[Python-ideas] Re: [Suspected Spam]Re: Adding slice Iterator to Sequences (was: islice with actual slices)

Andrew Barnert via Python-ideas Wed, 13 May 2020 19:54:41 -0700

On May 13, 2020, at 12:40, Christopher Barker <[email protected]> wrote:

I hope you don’t mind, but I’m going to take your reply out of order to get the 
most important stuff first, in case anyone else is still reading. :)

>> Back to the Sequence View idea, I need to write this up properly, but I'm 
>> thinking something like:
> 
> (using a concrete example or list)
> 
> list.view is a read-only property that returns an indexable object.
> indexing that object with a slice returns a list_view object
> 
> a_view = list.view[a:b:c]
> 
> a_view is a list_ view object
> 
> a list_view object is a immutable sequence. indexing it returns elements from 
> the original list.

Can we just say that it returns an immutable sequence that blah blah, without 
defining or naming the type of that sequence?

Python doesn’t define the types of most things you never construct directly. 
(Sometimes there is a public name for it buried away in the types module, but 
it’s not mentioned anywhere else.) Even the dict view objects, which need a 
whole docs section to describe them, never say what type they are.

And I think this is intentional. For example, nowhere does it say what type 
function.__get__ returns, only what behavior that object has—and that allowed 
Python 3 to get rid of unbound methods, because a function already has the 
right behavior. And nobody even notices that list and tuple use the same type 
for their __iter__ in some Python implementations but not others. Similarly, I 
think dict.__iter__() used to return a different type from 
dict.keys().__iter__() in CPython but now they share a type, and that didn’t 
break any backward compatibility guarantees.

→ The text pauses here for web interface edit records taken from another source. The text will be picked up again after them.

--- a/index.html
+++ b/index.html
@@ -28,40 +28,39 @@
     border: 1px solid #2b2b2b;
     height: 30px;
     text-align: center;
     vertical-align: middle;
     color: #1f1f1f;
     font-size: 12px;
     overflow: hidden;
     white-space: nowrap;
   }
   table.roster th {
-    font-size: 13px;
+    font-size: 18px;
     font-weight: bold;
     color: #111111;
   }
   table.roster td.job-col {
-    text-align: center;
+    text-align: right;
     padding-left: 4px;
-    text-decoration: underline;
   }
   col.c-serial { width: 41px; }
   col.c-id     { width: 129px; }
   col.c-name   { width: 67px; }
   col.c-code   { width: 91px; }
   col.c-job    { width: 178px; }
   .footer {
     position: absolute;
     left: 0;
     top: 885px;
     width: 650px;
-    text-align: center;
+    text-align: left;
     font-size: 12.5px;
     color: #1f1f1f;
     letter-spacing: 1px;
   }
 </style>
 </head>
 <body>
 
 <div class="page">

And it seems there’s no reason you couldn’t use the same generic sequence view 
type on all sequences, but also it’s possible that a custom one for list and 
tuple might allow some optimization (and even more likely so for range, 
although it may be less important). So if you don’t specify the type, that can 
be left up to each version of each implementation to decide.

> slicing a list view returns ???? I'm not sure what here -- it should probably 
> be a copy, so a new list_view object refgerenceing the same list? That will 
> need to be thought out carefully)

Good question. I suppose there are three choices: (1) a list (or, in general, 
whatever the original object returns from slicing), (2) a new view of the same 
list, or (3) a view of the view of the list.

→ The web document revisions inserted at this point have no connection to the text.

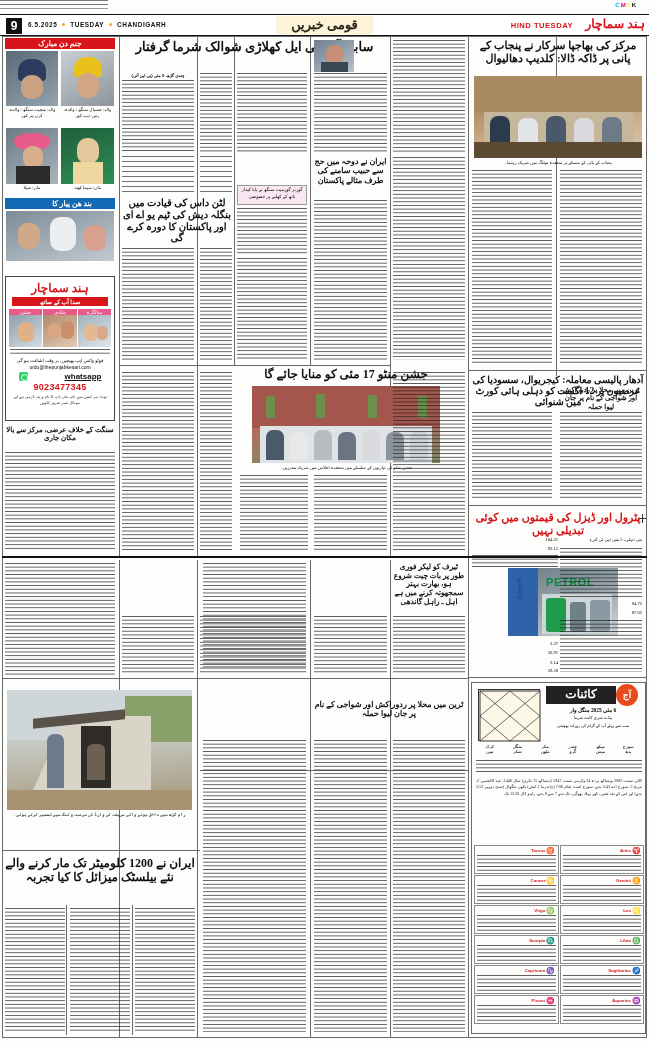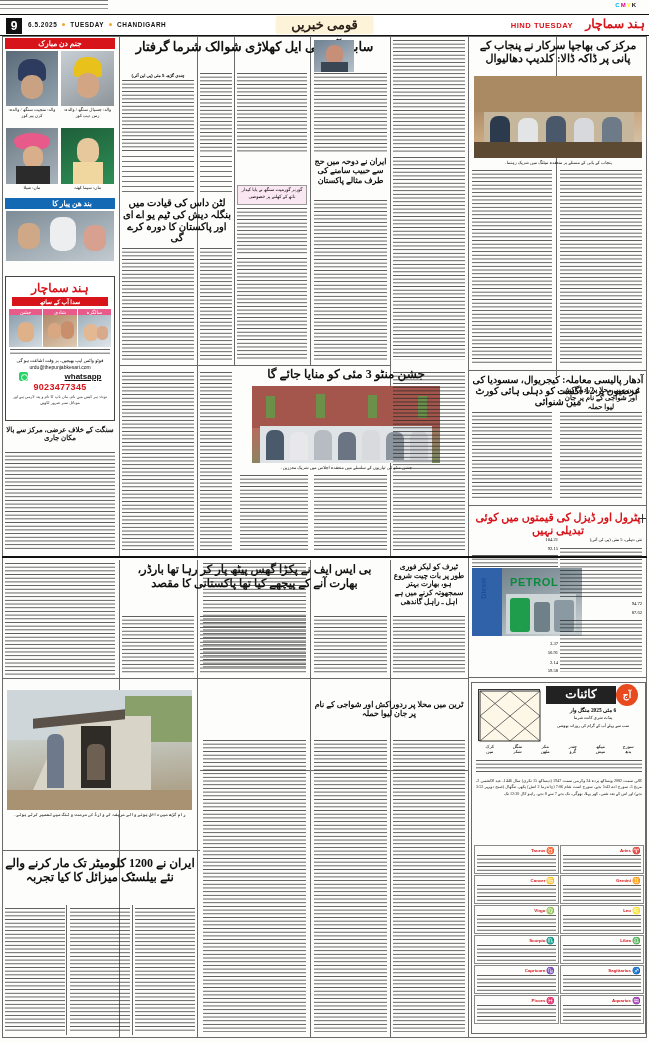--- a/index.html
+++ b/index.html
@@ -130,21 +130,21 @@
   .wa {
     display:flex;align-items:center;justify-content:center;gap:3px;
     font-weight:bold;font-size:8px;color:#111;
   }
   .wa-ic{width:9px;height:9px;border-radius:2px;background:#25d366;position:relative;}
   .wa-ic::after{content:"";position:absolute;left:2px;top:2px;width:5px;height:5px;border:1.1px solid #fff;border-radius:50%;}
   .phone{color:#d8141b;font-weight:bold;font-size:9px;text-align:center;letter-spacing:.3px;}
   .mail{font-size:5px;text-align:center;color:#111;}
 
   
-  .petrol-img{position:absolute;background:linear-gradient(160deg,#6b7a84 0%,#8c9aa2 40%,#cfd6d8 100%);overflow:hidden;}
+  .petrol-img{position:absolute;background:linear-gradient(160deg,#6b7a84 0%,#8c9aa2 40%,#cfd6d8 100%);overflow:hidden;margin-left:36px;}
   .petrol-word{position:absolute;color:#0a8a3c;font-weight:bold;font-size:11px;letter-spacing:.6px;font-family:"Liberation Sans",sans-serif;}
   .diesel-word{position:absolute;color:#1a4fa0;font-weight:bold;font-size:7px;writing-mode:vertical-rl;transform:rotate(180deg);}
 
   
   .kundli{position:absolute;border:1px solid #333;background:#fff;}
   .aaj{
     position:absolute;border-radius:50%;background:#e8491d;color:#fff;
     font-weight:bold;font-family:"Liberation Serif",serif;
     display:flex;align-items:center;justify-content:center;direction:rtl;
   }
@@ -297,21 +297,21 @@
   <div class="tintbox" style="left:237px;top:185px;width:70px;height:20px;"></div>
   <div style="position:absolute;left:239px;top:187px;width:66px;font-size:4.6px;direction:rtl;text-align:center;line-height:1.5;font-family:'Liberation Serif',serif;">گورنر گورمیت سنگھ نے بابا کیدار ناتھ کے کھلنے پر خصوصی</div>
   <div class="lines dense" style="position:absolute;left:237px;top:208px;width:70px;height:46px;"></div>
 
   <div class="hl" style="position:absolute;left:314px;top:157px;width:73px;font-size:8px;">ایران نے دوحہ میں حج سے حبیب سامنے کی طرف مثالے پاکستان</div>
   <div class="lines dense" style="position:absolute;left:314px;top:200px;width:73px;height:160px;"></div>
 
   <div class="lines dense" style="position:absolute;left:237px;top:258px;width:70px;height:102px;"></div>
 
   <div class="hl" style="position:absolute;left:240px;top:367px;width:212px;font-size:12px;">
-    <span>جشن منٹو 3 مئی کو منایا جائے گا</span>
+    <span>جشن منٹو 17 مئی کو منایا جائے گا</span>
   </div>
   <div class="photo" style="left:252px;top:386px;width:188px;height:77px;background:linear-gradient(175deg,#9b5a52 0%,#b56b5e 45%,#7d8f63 100%);">
     <div style="position:absolute;left:0;top:0;width:100%;height:42px;background:#a4564c;"></div>
     <div style="position:absolute;left:14px;top:10px;width:9px;height:22px;background:#6c8f4a;"></div>
     <div style="position:absolute;left:64px;top:8px;width:9px;height:24px;background:#6c8f4a;"></div>
     <div style="position:absolute;left:116px;top:9px;width:9px;height:23px;background:#6c8f4a;"></div>
     <div style="position:absolute;left:166px;top:10px;width:9px;height:22px;background:#6c8f4a;"></div>
     <div style="position:absolute;left:8px;top:40px;width:172px;height:37px;background:#dfe3e6;"></div>
     <div style="position:absolute;left:14px;top:44px;width:18px;height:30px;background:#4a5a6b;border-radius:7px 7px 0 0;"></div>
     <div style="position:absolute;left:38px;top:46px;width:18px;height:28px;background:#e8e8ea;border-radius:7px 7px 0 0;"></div>
@@ -495,21 +495,20 @@
       <span style="position:absolute;right:12px;top:2px;color:#d8141b;font-weight:bold;font-size:4.4px;direction:ltr;">Aquarius</span>
       <div class="lines dense" style="position:absolute;left:2px;top:9px;right:2px;height:18px;"></div>
     </div>
     <div style="position:relative;border:1px solid #8a8a8a;height:29px;padding:1px 2px;">
       <span style="position:absolute;right:2px;top:1px;font-size:7px;">♓</span>
       <span style="position:absolute;right:12px;top:2px;color:#d8141b;font-weight:bold;font-size:4.4px;direction:ltr;">Pisces</span>
       <div class="lines dense" style="position:absolute;left:2px;top:9px;right:2px;height:18px;"></div>
     </div>
   </div>
 
-  <div class="hl" style="position:absolute;left:122px;top:563px;width:265px;font-size:11.5px;">بی ایس ایف نے پکڑا گھس پیٹھ پار کر رہا تھا بارڈر، بھارت آنے کے پیچھے کیا تھا پاکستانی کا مقصد</div>
   <div class="lines dense" style="position:absolute;left:122px;top:616px;width:72px;height:58px;"></div>
   <div class="lines dense" style="position:absolute;left:200px;top:616px;width:106px;height:58px;"></div>
   <div class="lines dense" style="position:absolute;left:314px;top:616px;width:73px;height:58px;"></div>
 
   <div class="hl" style="position:absolute;left:393px;top:563px;width:72px;font-size:7.4px;">ٹیرف کو لیکر فوری طور پر بات چیت شروع ہو، بھارت بہتر سمجھوتہ کرنے میں ہے اہل ـ راہل گاندھی</div>
   <div class="lines dense" style="position:absolute;left:393px;top:616px;width:72px;height:58px;"></div>
 
   <div class="lines dense" style="position:absolute;left:5px;top:563px;width:110px;height:112px;"></div>
 
   <div class="photo" style="left:7px;top:690px;width:185px;height:120px;background:linear-gradient(175deg,#b8c4cc 0%,#c9cfca 35%,#a49477 100%);">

I think I agree with you here that (2) is the best option. In other words, 
lst.view[2::2][1::3] gives you the exact same thing as lst.view[4::6].

At first that sounds weird because if you can inspect the attributes of the 
view object, there’s way to see that you did a [1::3] anywhere.

But that’s exactly the same thing that happens with, e.g,, 
range(100)[2::2][1::3]. You just get range(4, 100, 6), and there’s no way to 
see that you did a [1::3] anywhere.

And the same is true for memoryview, and for numpy arrays and bintrees tree 
slices—despite them being radically different things in lots of other ways, 
they all made the same choice here. And even beyond Python, it’s what slicing a 
slice view does in Swift (even though other kinds of views of views don’t 
“flatten out” like this, slice views of slice views do), and in Go. (Although 
C++20 is a counterexample here.)

> calling.view on a list_view is another trick -- does it reference the host 
> view? or go straight back to the original sequence?

I think it’s the same answer again. In fact, I think .view on any slice view 
should just return self.

Think about it: whether you decided that lst.view[2::2][1::3] gives 
lst.view[4::6] or a nested view-of-a-view-of-a-list, it would be confusing if 
lst.view[2::2].view[1::3] gave you the other one, and what other options would 
make sense? And, unless there’s some other behavior besides slicing on view 
properties, if self.view slices the same as self, it might as well just be self.

> iter(a_list_view) returns a list_viewiterator.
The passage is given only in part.